Student no :
Date : 23.11.2010
Enzyme assay
Aim
The aim of this experiment is to examine the hydrolysis of milk lipids by lipases at different temperatures.
Introduction
Enzymes are a diverse and important class of proteins. Biologists refer to enzymes as biological catalysts because they increase the rate of chemical reactions in living cells. Each enzyme is capable of catalyzing a reaction between a very specific molecule or set of molecules. Molecules that an enzyme reacts with are called substrates (Campbell,2005).
The mammalian pancreas synthesises lipase enzyme, this enzyme hydrolyse lipids converting molecules of fat from milk to fatty acids and glycerol.(Jones,2007)
The major function of fat in an organism is energy storage, humans and other mammals stock their long term food reserves in adipose cells. Just born baby mammals need this fat molecules from milk to provide energy for their organism.(Campbell,2005)
Enzymes can catalyze very specific reactions for a given substrate with incredible precision and speed, in part because of the overall shape assumed by the amino acids that constitute the enzyme. The shape of the enzyme is very important on relationship between protein structure and function. All enzymes have a conformation that produces an active site – as shown in fig.1 - a pocket or groove in the enzyme where the substrate binds.

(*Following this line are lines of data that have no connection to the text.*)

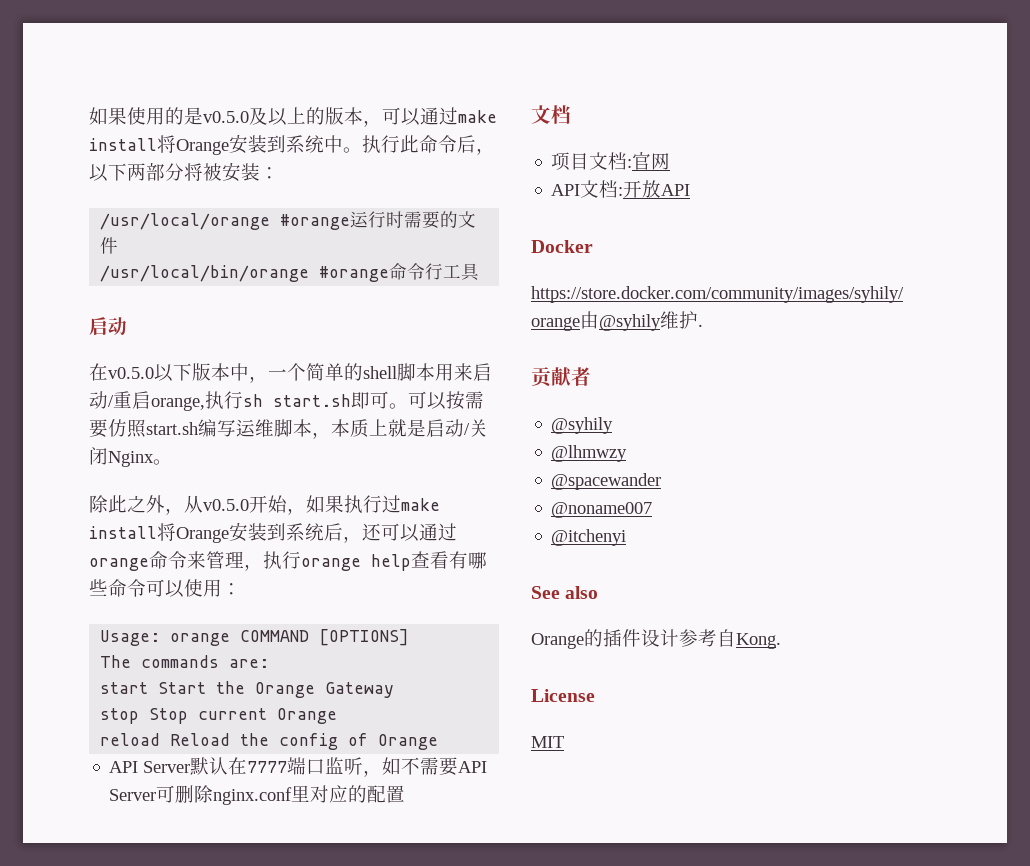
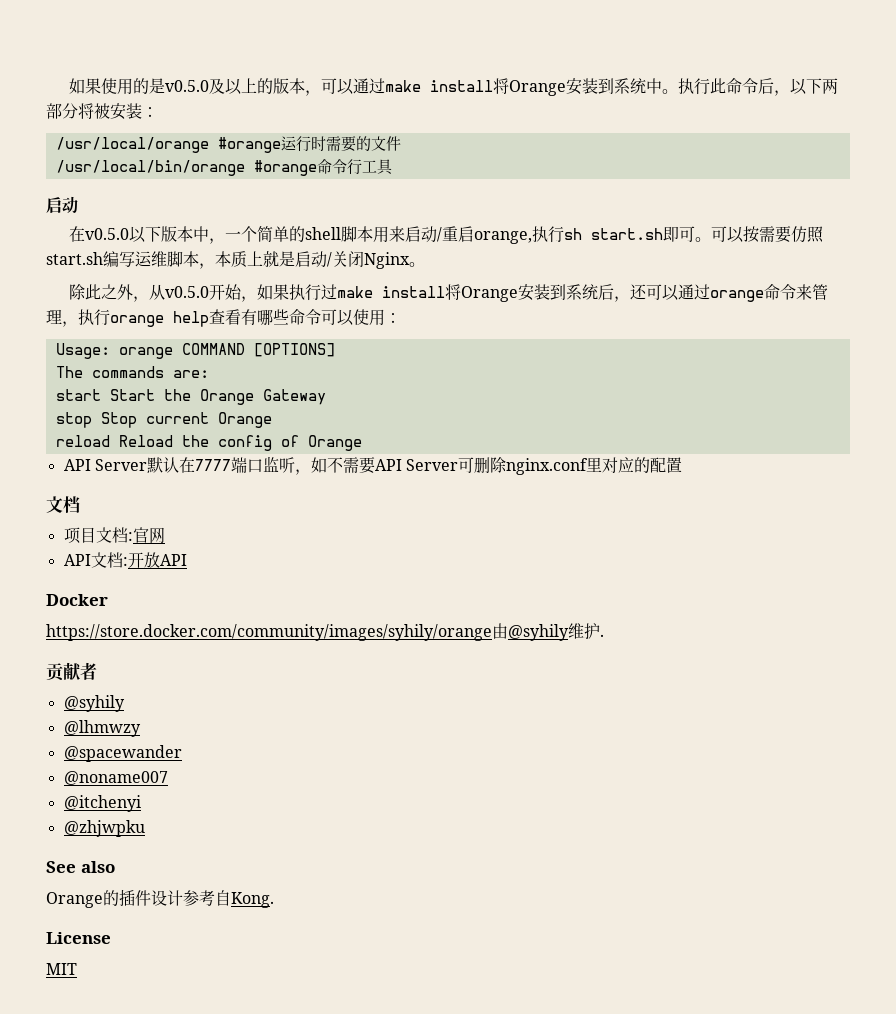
(627, 537) none -> [63,820,145,837] // @zhjwpku

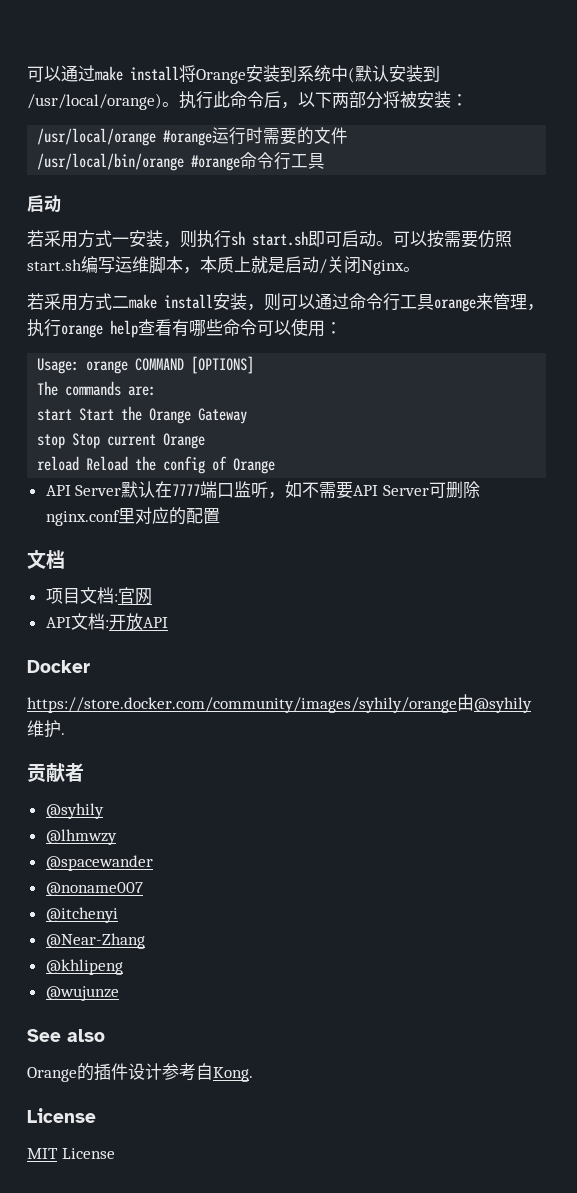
[69,78,322,96] 如果使用的是v0.5.0及以上的版本， -> (27, 74) none
(663, 86) none -> [348,65,440,83] [27,93,162,110] (默认安装到/usr/local/orange)
[69,226,533,244] 在v0.5.0以下版本中，一个简单的shell脚本用来启动/重启orange, -> [27,230,197,248] 若采用方式一安装，则
(696, 234) none -> [342,230,376,247] 启动
[69,284,797,302] 除此之外，从v0.5.0开始，如果执行过make install将Orange安装到系统后，还可以通过orange命令 -> [27,293,476,312] 若采用方式二make install安装，则可以通过命令行工具orange
[63,820,145,837] @zhjwpku -> [45,933,145,949] [45,959,123,975] [45,986,119,1001] @Near-Zhang // @khlipeng // @wujunze
(77, 969) none -> [61,1148,115,1159] License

The active site of an enzyme is typically specific for only one substrate, because the overall three-dimensional conformation of the active site is designed to fit the molecular shape of the substrate as shown in fig.1. Substrate binding to the active site of an enzyme is only the first step toward catalyzing a reaction. An enzyme does not become part of the reactants or products. As shown in fig.1 after an enzyme has catalyzed a reaction, it releases its substrate and then the active site of the enzyme is available to bind to another fresh substrate and repeat this process. For most enzymes this process, known as the catalytic cycle of enzyme activity, can be repeated very rapidly as long as there is enough substrate for the enzyme to react on.
(Campbell,2005)
Fig. 1 The active site and catalytic cycle of an enzyme
Source : Campbell et al, Biology, 2005, 7th edition, Pearson Education, Benjamin Cummings ,page 153.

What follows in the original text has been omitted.